--- START ---

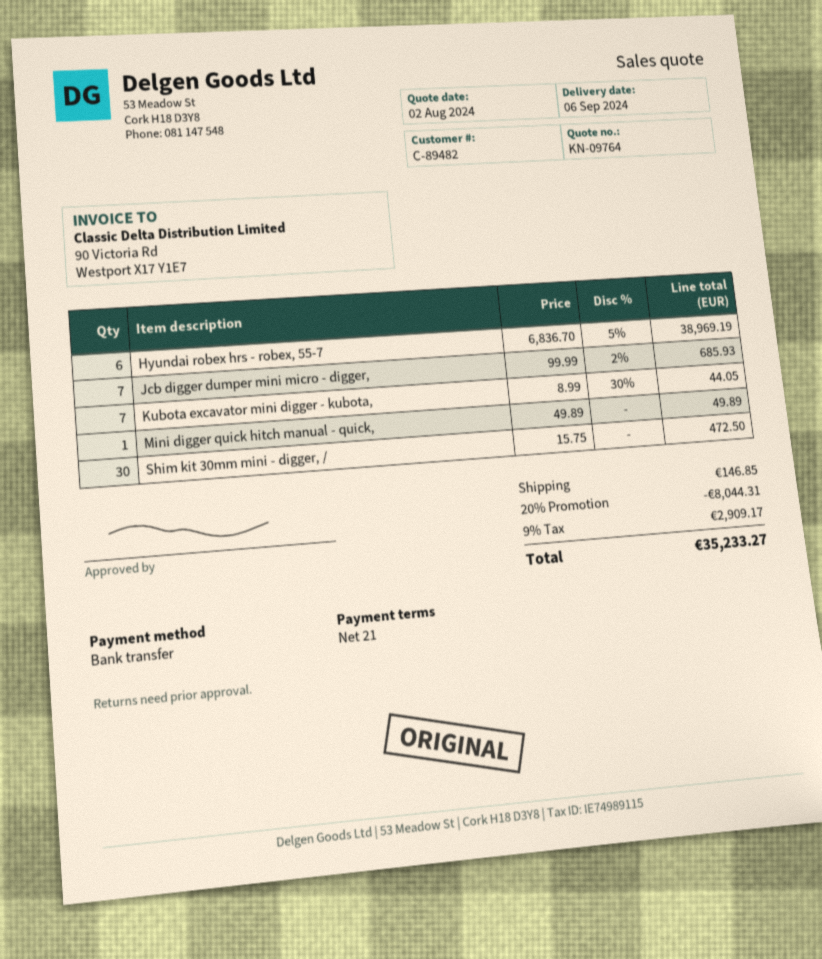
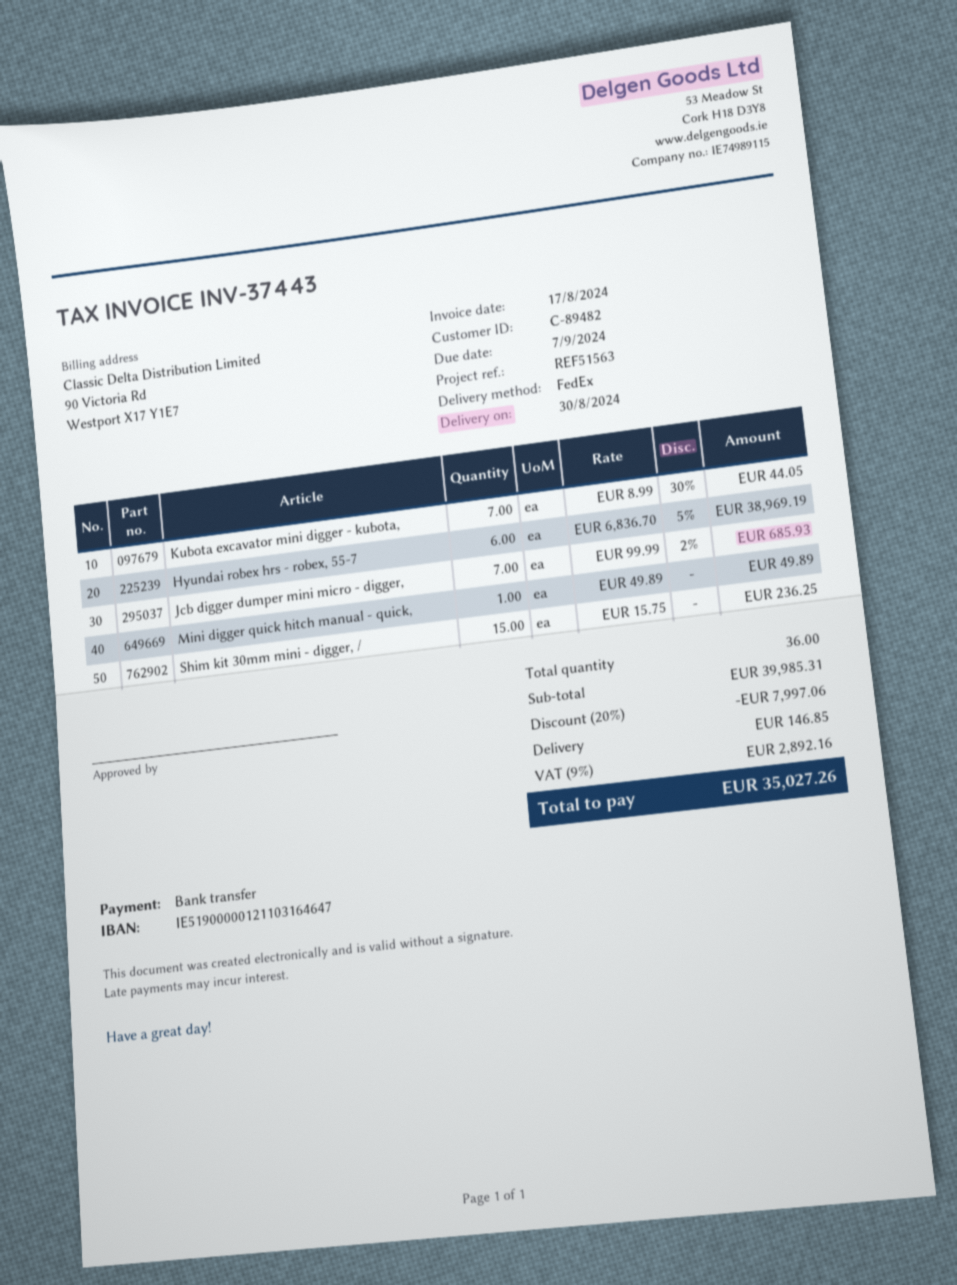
delivery date: 2024-09-06 -> 2024-08-30
Shim kit 30mm mini - digger, /: 30 x 15.75 = 472.50 -> 15 x 15.75 = 236.25
discount: 20% = 8044.31 -> 20% = 7997.06
tax: 9% = 2909.17 -> 9% = 2892.16
total: 35233.27 -> 35027.26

--- END ---

WHAT IS REQUIRED →
If a record contains a picture, drop the picture and repeat the rest exactly.

COMPLETED TASK →
delivery date: 2024-09-06 -> 2024-08-30
Shim kit 30mm mini - digger, /: 30 x 15.75 = 472.50 -> 15 x 15.75 = 236.25
discount: 20% = 8044.31 -> 20% = 7997.06
tax: 9% = 2909.17 -> 9% = 2892.16
total: 35233.27 -> 35027.26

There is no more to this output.